▸ **Material for this task**:
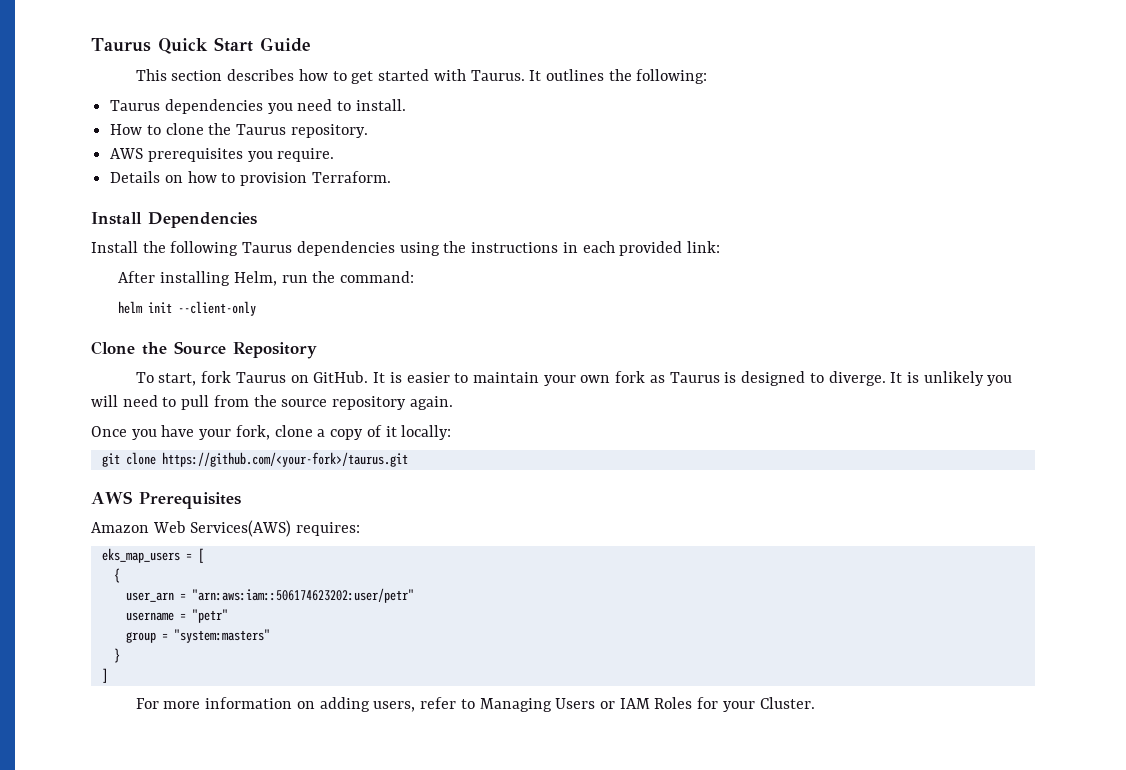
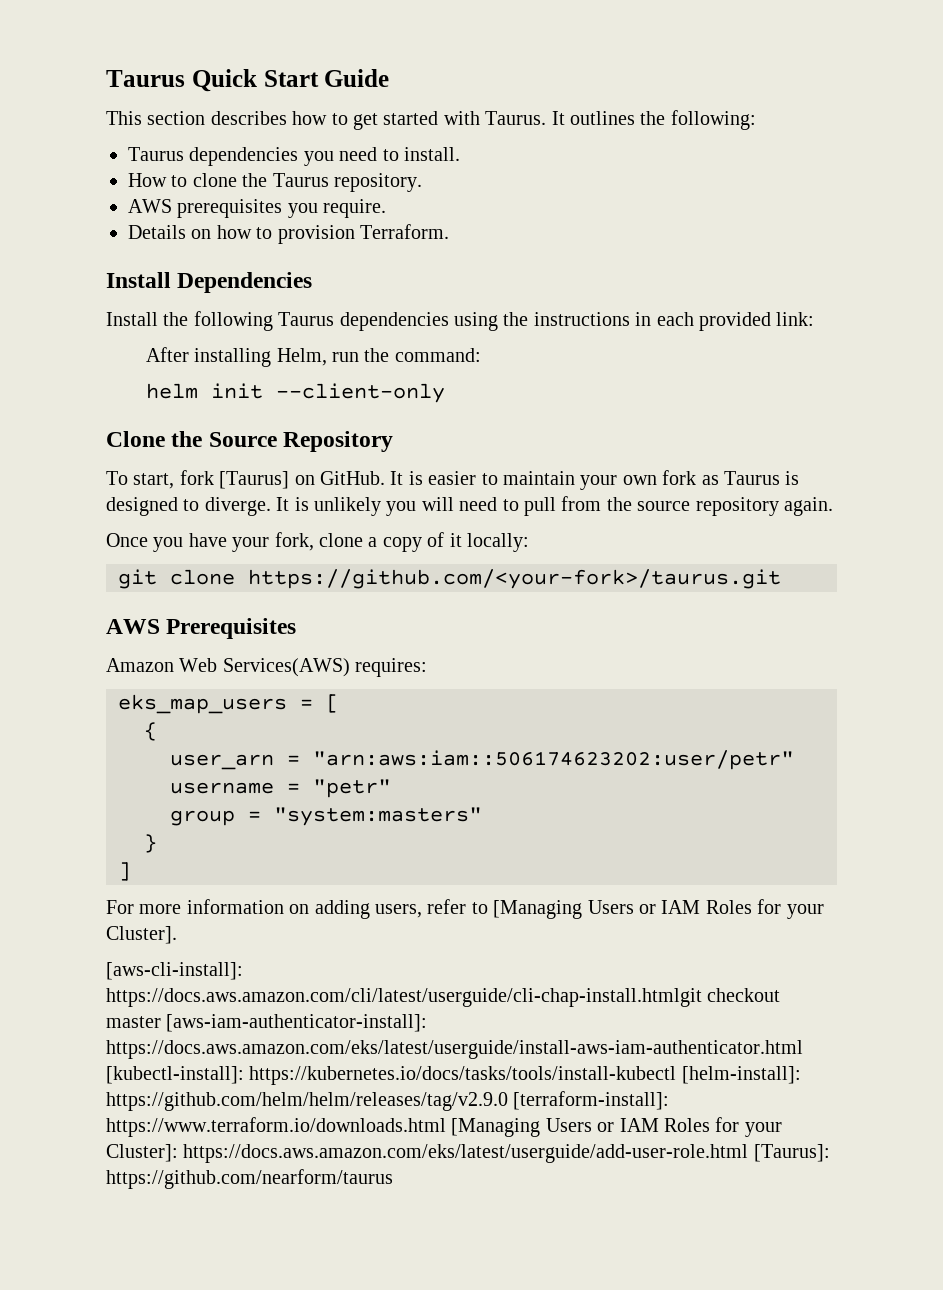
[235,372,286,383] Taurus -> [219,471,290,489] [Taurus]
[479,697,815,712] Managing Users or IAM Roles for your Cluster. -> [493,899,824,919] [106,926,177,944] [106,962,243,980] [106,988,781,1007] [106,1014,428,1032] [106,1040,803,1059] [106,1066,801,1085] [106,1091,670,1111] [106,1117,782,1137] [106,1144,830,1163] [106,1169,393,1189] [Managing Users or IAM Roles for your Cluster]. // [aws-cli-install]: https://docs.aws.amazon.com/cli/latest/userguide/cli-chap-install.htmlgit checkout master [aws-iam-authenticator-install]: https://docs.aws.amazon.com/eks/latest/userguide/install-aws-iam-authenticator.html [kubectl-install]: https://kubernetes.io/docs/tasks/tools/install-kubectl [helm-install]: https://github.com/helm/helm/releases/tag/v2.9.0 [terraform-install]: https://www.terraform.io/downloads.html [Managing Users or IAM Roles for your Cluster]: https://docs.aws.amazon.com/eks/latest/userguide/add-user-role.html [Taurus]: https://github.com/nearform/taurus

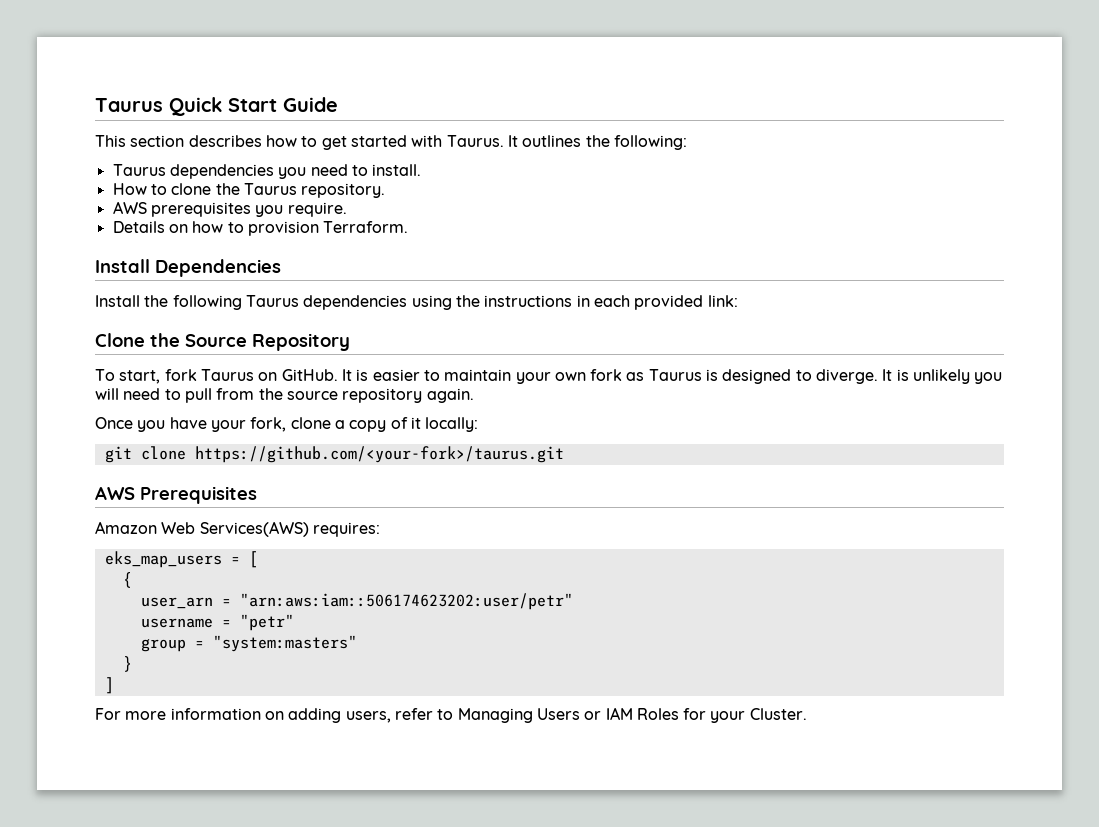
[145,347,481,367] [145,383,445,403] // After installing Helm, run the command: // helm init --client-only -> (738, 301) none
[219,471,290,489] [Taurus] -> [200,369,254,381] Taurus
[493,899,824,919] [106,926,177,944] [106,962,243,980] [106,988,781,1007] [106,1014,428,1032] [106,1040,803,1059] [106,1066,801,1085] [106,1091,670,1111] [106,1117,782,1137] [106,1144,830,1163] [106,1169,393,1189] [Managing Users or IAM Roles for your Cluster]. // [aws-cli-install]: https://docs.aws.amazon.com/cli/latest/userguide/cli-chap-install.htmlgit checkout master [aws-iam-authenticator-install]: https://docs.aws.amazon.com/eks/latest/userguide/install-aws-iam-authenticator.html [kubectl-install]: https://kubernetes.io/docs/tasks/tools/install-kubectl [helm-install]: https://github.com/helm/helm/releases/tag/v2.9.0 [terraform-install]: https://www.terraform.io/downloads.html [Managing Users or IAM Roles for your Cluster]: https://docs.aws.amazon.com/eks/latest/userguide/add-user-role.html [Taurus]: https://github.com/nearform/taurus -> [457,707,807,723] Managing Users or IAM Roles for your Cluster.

▸ **To do**: Find the line with "[479,697,815,712] Managing Users" in the entries above. Set down exactly every line from it up to and including the line with "[219,471,290,489] [Taurus] ->", images excluded.

▸ **Answer section**:
[479,697,815,712] Managing Users or IAM Roles for your Cluster. -> [493,899,824,919] [106,926,177,944] [106,962,243,980] [106,988,781,1007] [106,1014,428,1032] [106,1040,803,1059] [106,1066,801,1085] [106,1091,670,1111] [106,1117,782,1137] [106,1144,830,1163] [106,1169,393,1189] [Managing Users or IAM Roles for your Cluster]. // [aws-cli-install]: https://docs.aws.amazon.com/cli/latest/userguide/cli-chap-install.htmlgit checkout master [aws-iam-authenticator-install]: https://docs.aws.amazon.com/eks/latest/userguide/install-aws-iam-authenticator.html [kubectl-install]: https://kubernetes.io/docs/tasks/tools/install-kubectl [helm-install]: https://github.com/helm/helm/releases/tag/v2.9.0 [terraform-install]: https://www.terraform.io/downloads.html [Managing Users or IAM Roles for your Cluster]: https://docs.aws.amazon.com/eks/latest/userguide/add-user-role.html [Taurus]: https://github.com/nearform/taurus

[145,347,481,367] [145,383,445,403] // After installing Helm, run the command: // helm init --client-only -> (738, 301) none
[219,471,290,489] [Taurus] -> [200,369,254,381] Taurus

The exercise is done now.